WORK TO BE COMPLETED
Restate the entries word for word and skip every image.

Front-end code edit data:

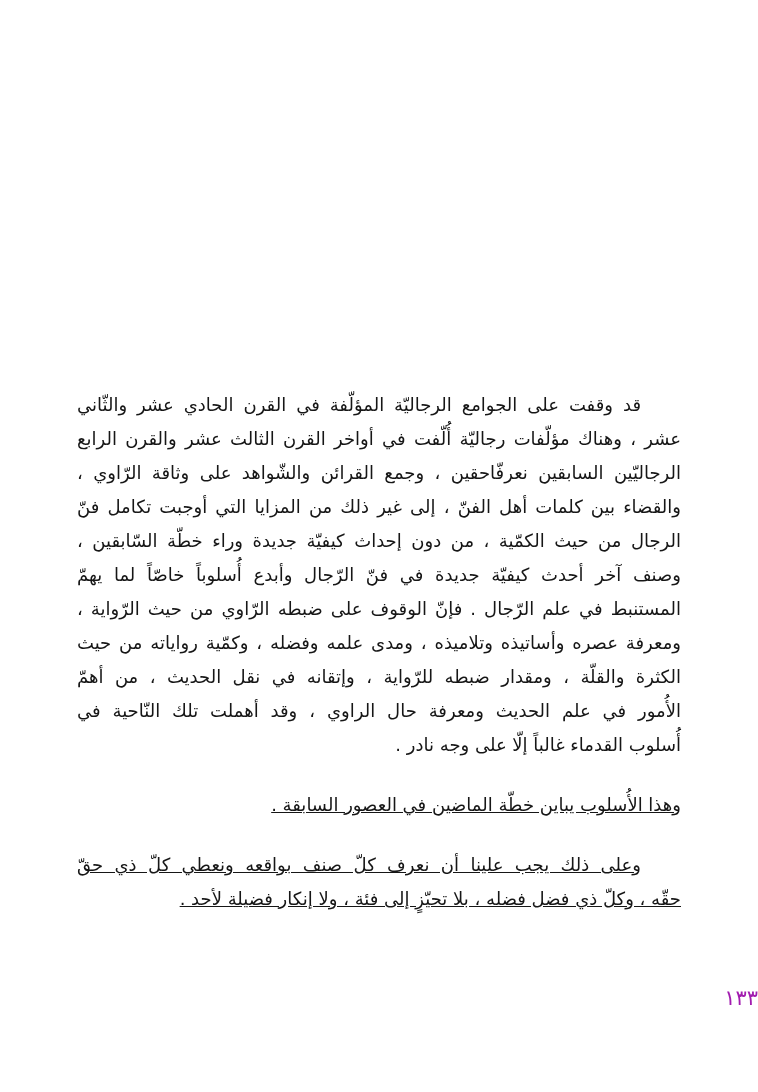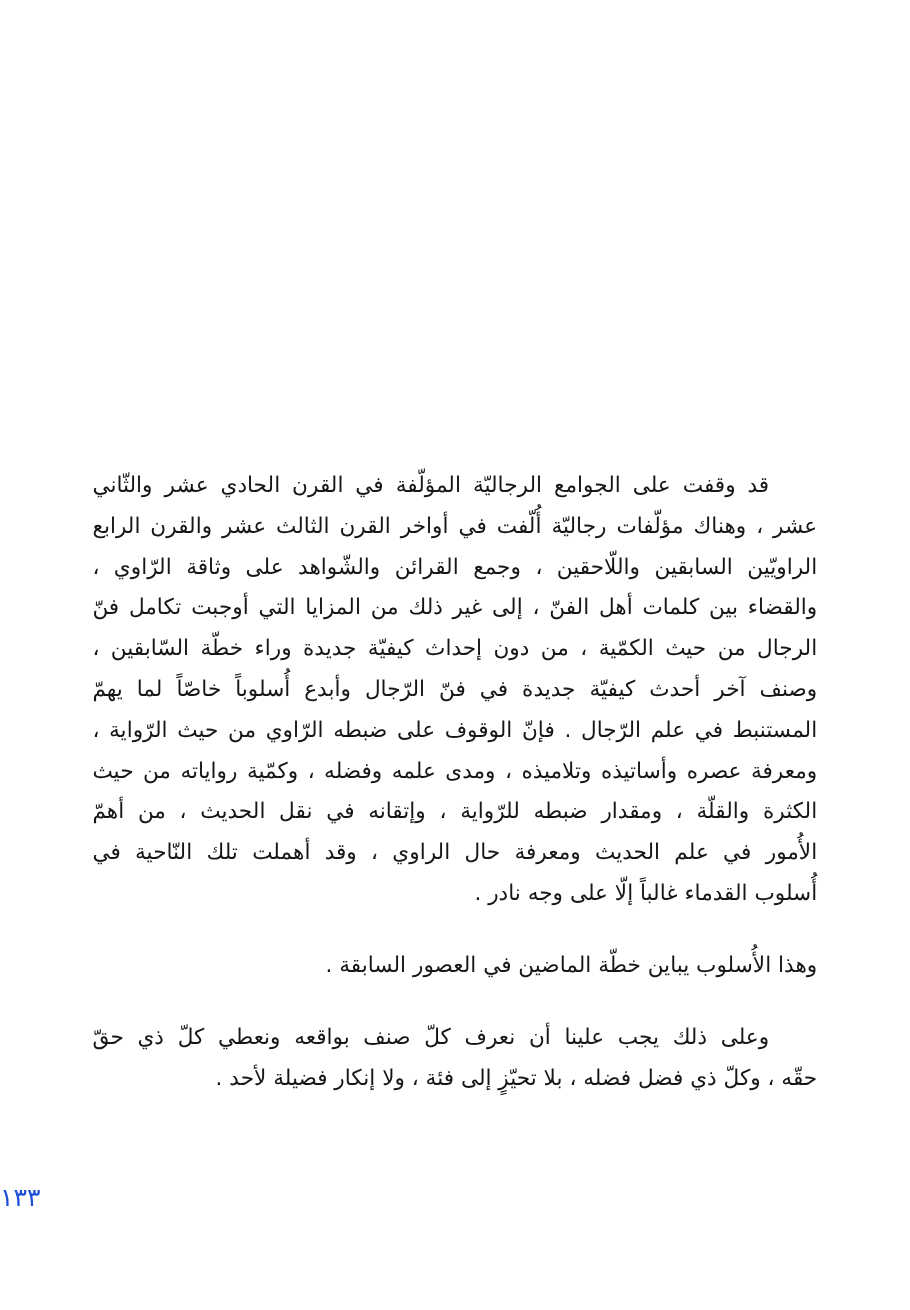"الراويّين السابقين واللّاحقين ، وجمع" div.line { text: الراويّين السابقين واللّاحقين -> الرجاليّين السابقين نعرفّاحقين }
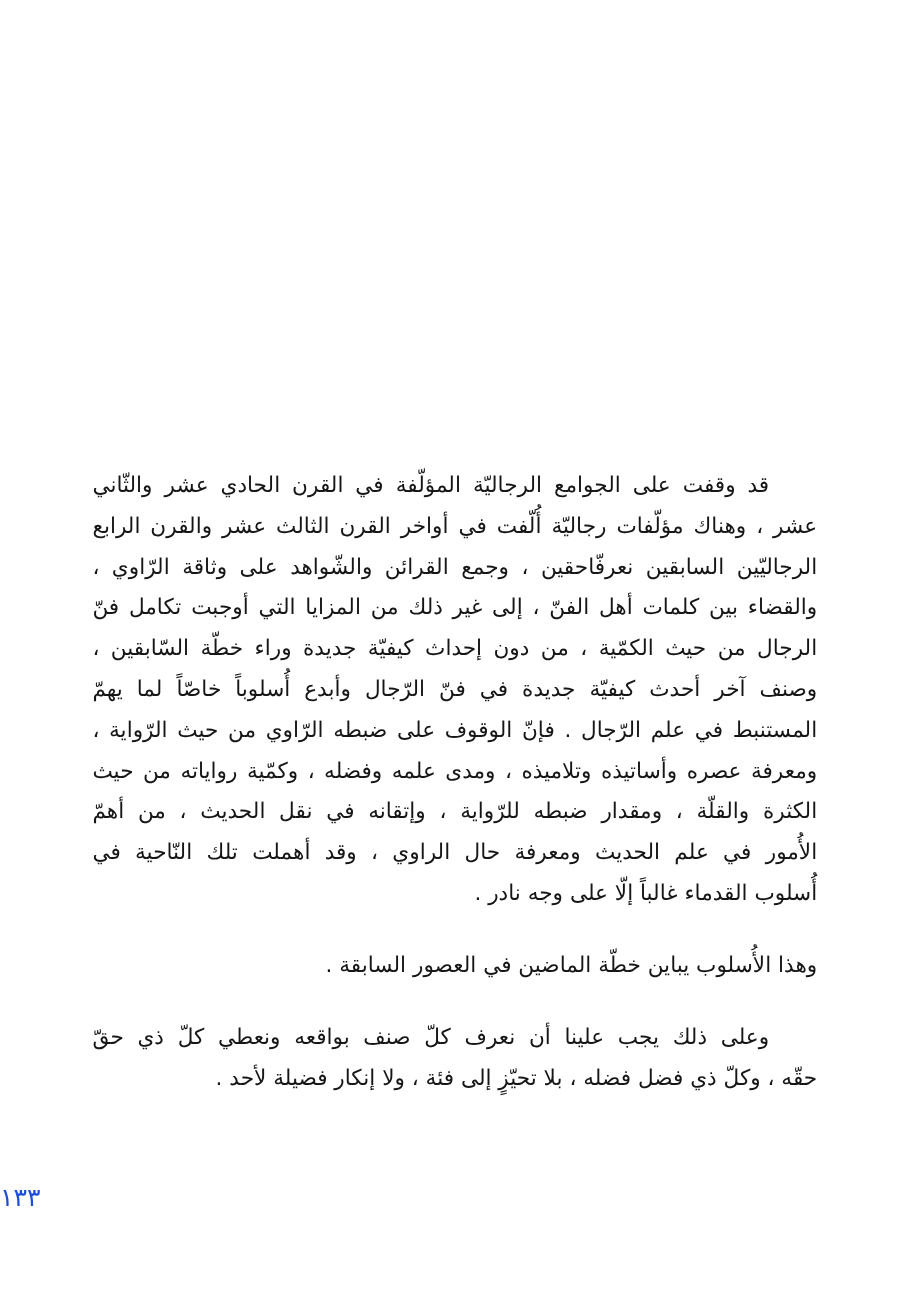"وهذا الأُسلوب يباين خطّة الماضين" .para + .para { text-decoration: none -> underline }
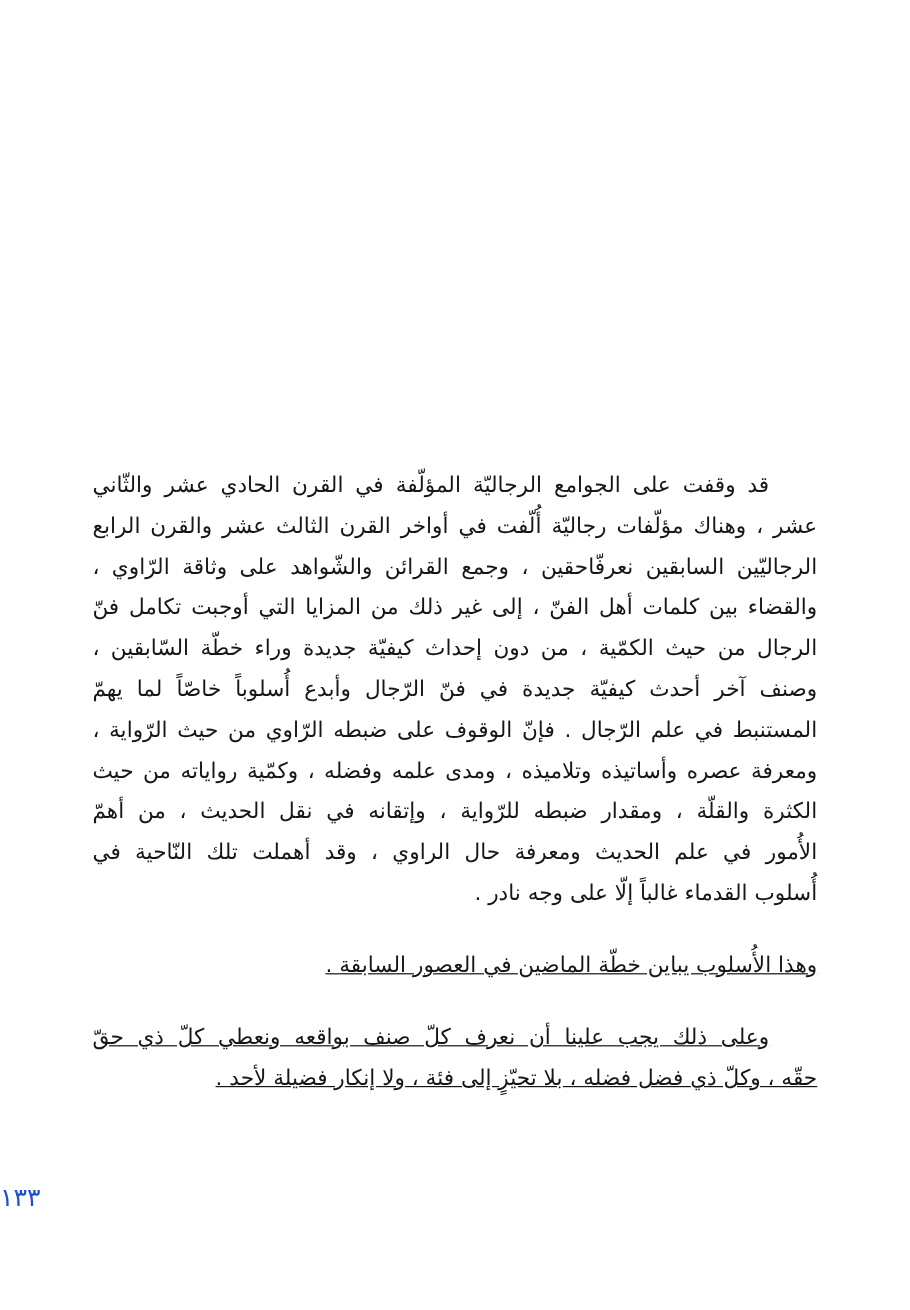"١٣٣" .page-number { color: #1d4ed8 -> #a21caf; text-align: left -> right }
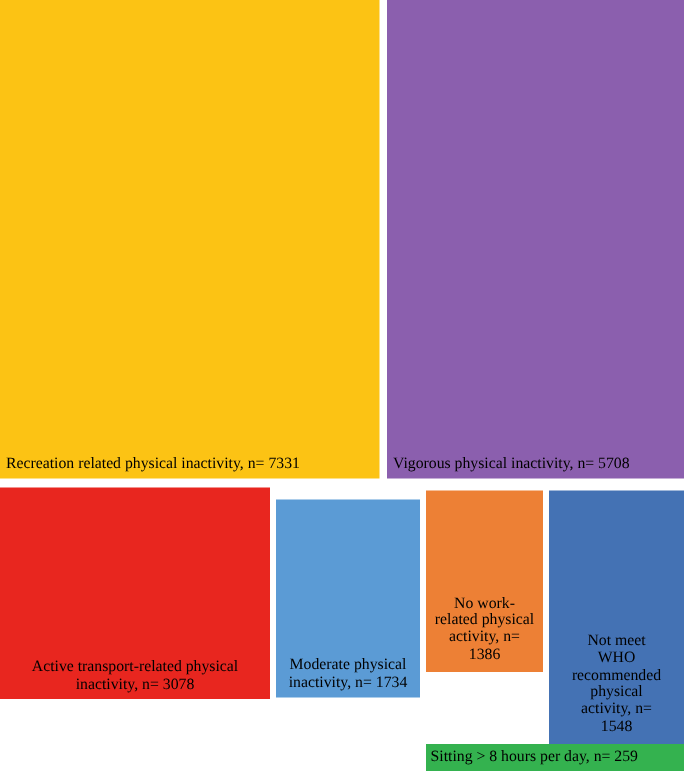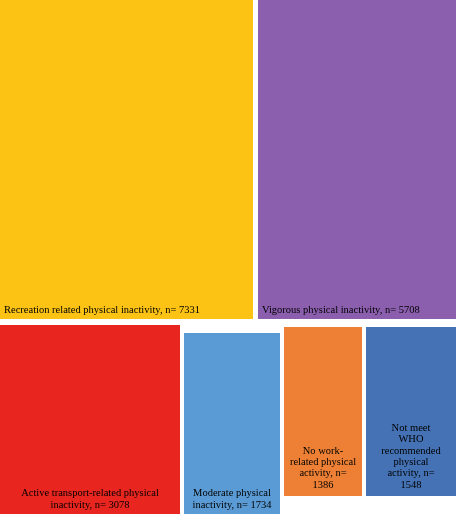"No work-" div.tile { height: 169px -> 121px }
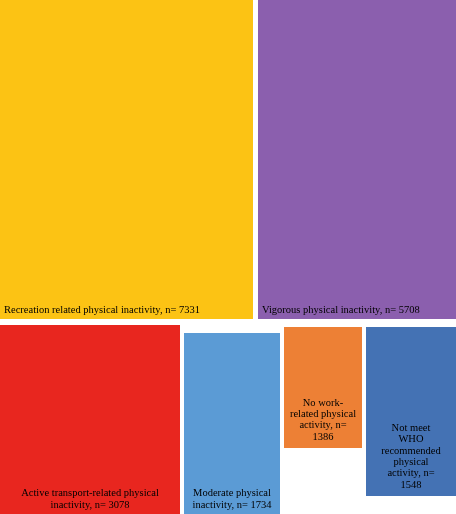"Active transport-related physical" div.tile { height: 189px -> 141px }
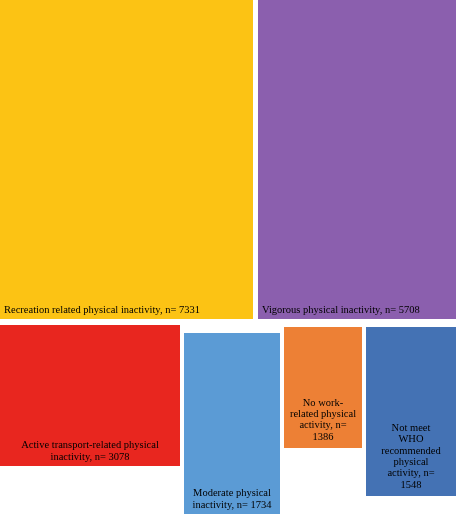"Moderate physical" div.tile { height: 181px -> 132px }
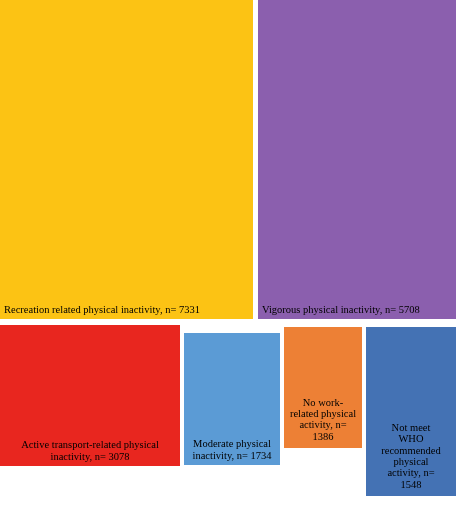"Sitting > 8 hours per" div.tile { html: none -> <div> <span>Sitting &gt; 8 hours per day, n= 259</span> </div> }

ANSWER SECTION
"الراويّين السابقين واللّاحقين ، وجمع" div.line { text: الراويّين السابقين واللّاحقين -> الرجاليّين السابقين نعرفّاحقين }
"وهذا الأُسلوب يباين خطّة الماضين" .para + .para { text-decoration: none -> underline }
"١٣٣" .page-number { color: #1d4ed8 -> #a21caf; text-align: left -> right }
"No work-" div.tile { height: 169px -> 121px }
"Active transport-related physical" div.tile { height: 189px -> 141px }
"Moderate physical" div.tile { height: 181px -> 132px }
"Sitting > 8 hours per" div.tile { html: none -> <div> <span>Sitting &gt; 8 hours per day, n= 259</span> </div> }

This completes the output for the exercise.